We analyzed the effect of warfarin exposure on the adjusted odds ratio (OR) of osteoporotic fracture by stepwise logistic regression, retaining variables independently associated with warfarin use at the P<.10 level. We considered 2-tailed P values less than .05 to be statistically significant. We tested for the effect of key prebaseline clinical risk factors (Table 1) and medications (Table 2). In the logistic regression model, we tested for an interaction between sex and the use of warfarin.
In a secondary analysis, we considered only incident fractures after the index hospitalization. To prevent mistaking an old fracture for a new one, for these time-to-event analyses we excluded patients with an ICD-9-CM code for fracture during the index hospitalization. We plotted Kaplan-Meier curves and used a Cox proportional hazards model that censored patients after their first fracture, the date of death, or the end of follow-up (December 31, 1999). We performed Cox analyses stratified by a prebaseline diagnosis of osteoporosis based on a prebaseline Part B claim (ICD-9-CM code 733.x) or as inferred by an admission medication of raloxifene hydrochloride, calcitonin, fluoride, teriparatide, or any bisphosphonate.

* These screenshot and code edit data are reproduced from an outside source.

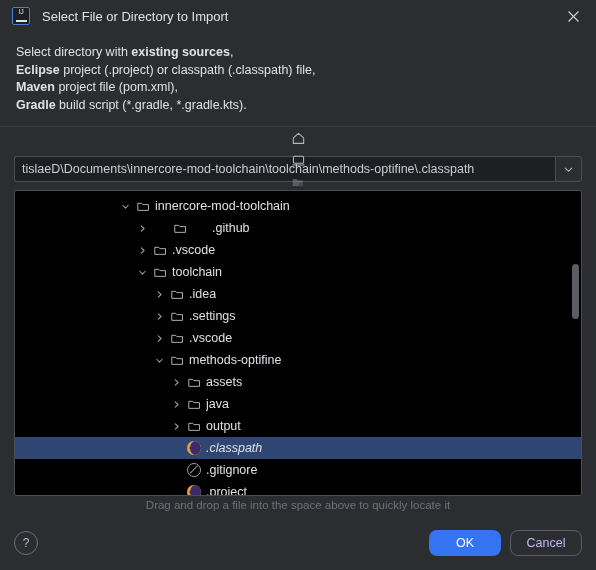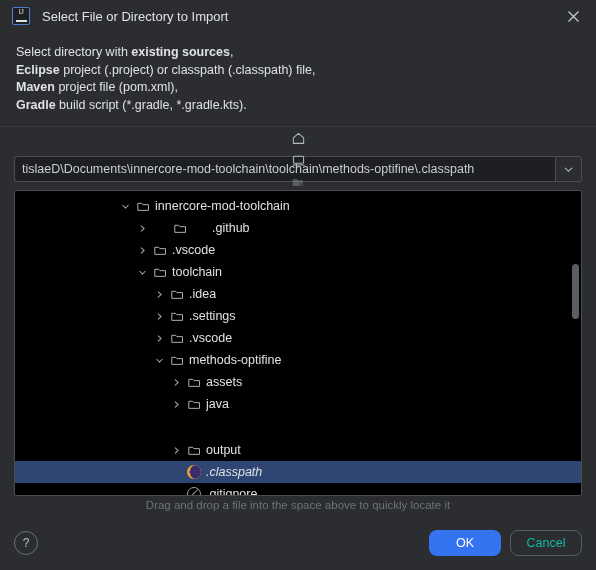"output" div.row { margin-top: 24px -> none }
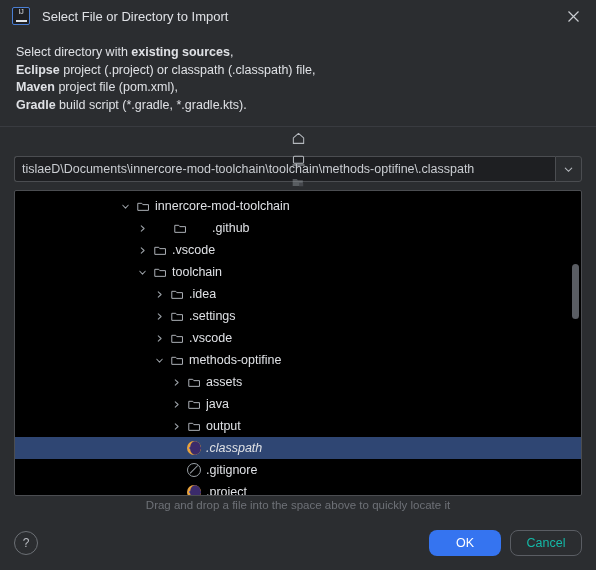"Cancel" .btn-cancel { color: #14b8a6 -> #c4b5fd }
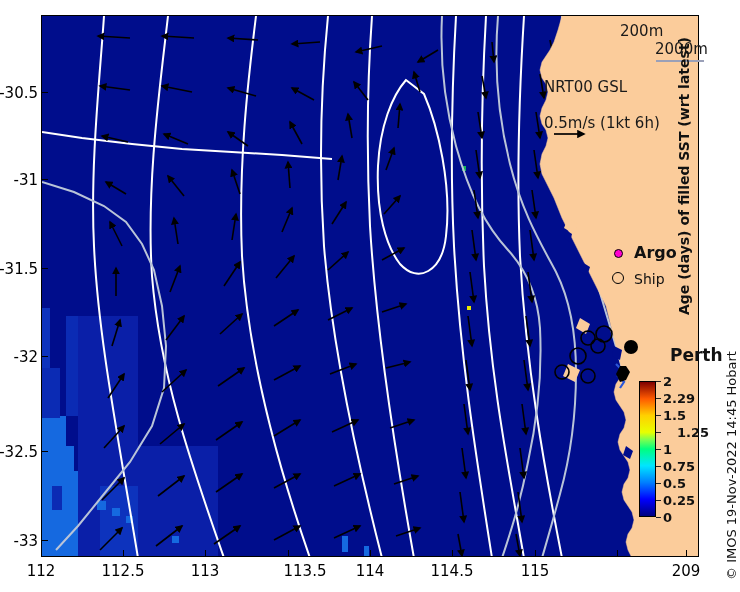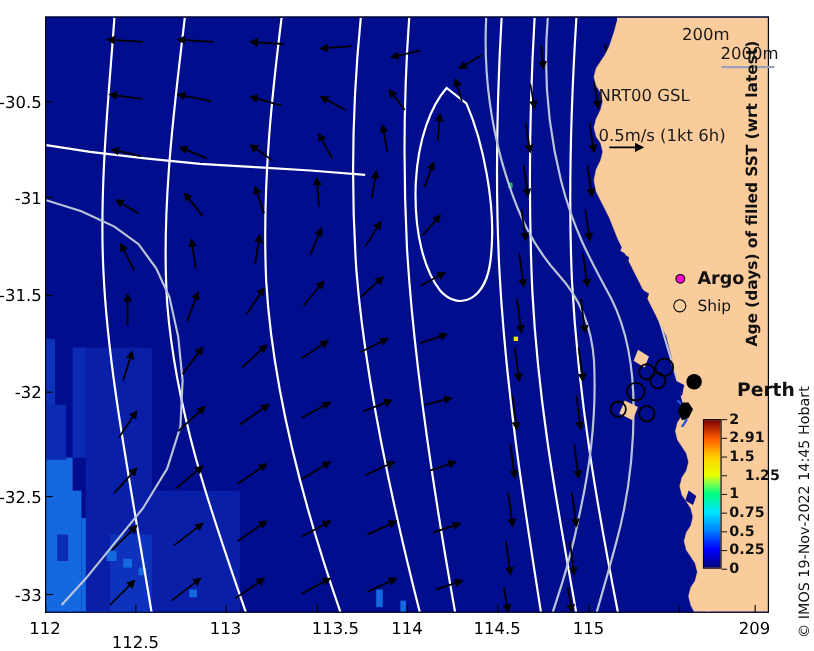"2.91" div.cb-lab { text: 2.91 -> 2.29 }
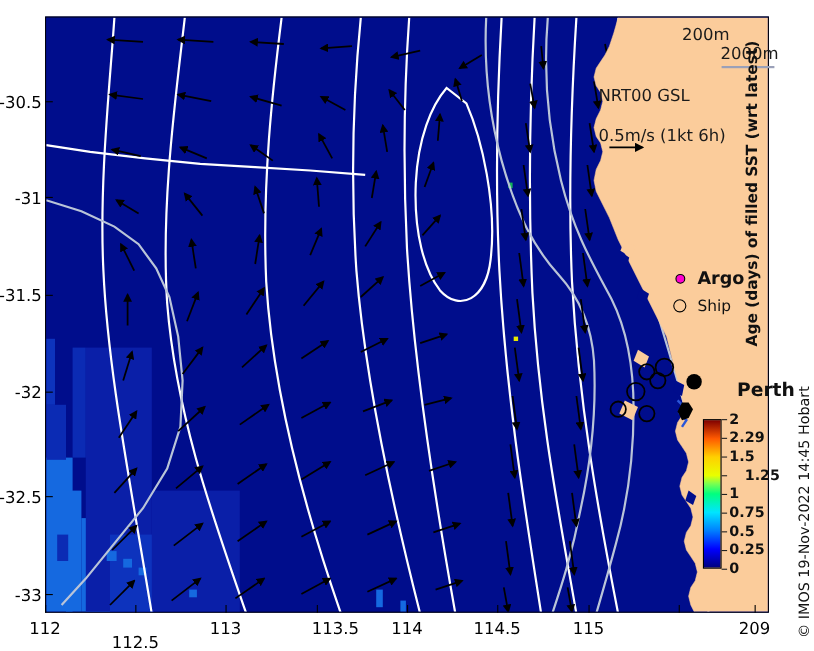"112.5" div.xlab { margin-top: 13px -> none }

We identified 4652 subjects who had cumulative long-term (≥365 days) warfarin use before baseline, 1905 subjects who had short-term warfarin use (90-364 days), and 8007 subjects with no warfarin therapy in the 3 years preceding the index hospitalization. These 14 564 subjects were mostly white (83%), and more than half were female (Table 1). Hypertension and heart failure were the most common comorbid conditions (Table 1). Subjects without prebaseline exposure to warfarin were significantly more likely to be female, nonwhite, have a high risk of falls, and have neuropsychiatric disorders. Loop diuretics and β-adrenergic antagonists were the most common medications on admission and were prescribed more often to subjects receiving warfarin therapy (Table 2).
A total of 1005 subjects (6.9%) had an osteoporotic fracture: 387 occurred at the index hospitalization and 618 occurred during the follow-up interval (median follow-up time to fracture, 6.3 months). Most fractures 656 (65.3%) were of the hip, 198 (19.7%) were vertebral, 105 (10.4%) were of the wrist, and 46 (4.6%) had more than 1 of these osteoporotic fractures. The 30-day mortality was 39.0% after hip fracture, 37.4% after vertebral fracture, 24.8% after wrist fracture, and 26.1% after multiple osteoporotic fractures.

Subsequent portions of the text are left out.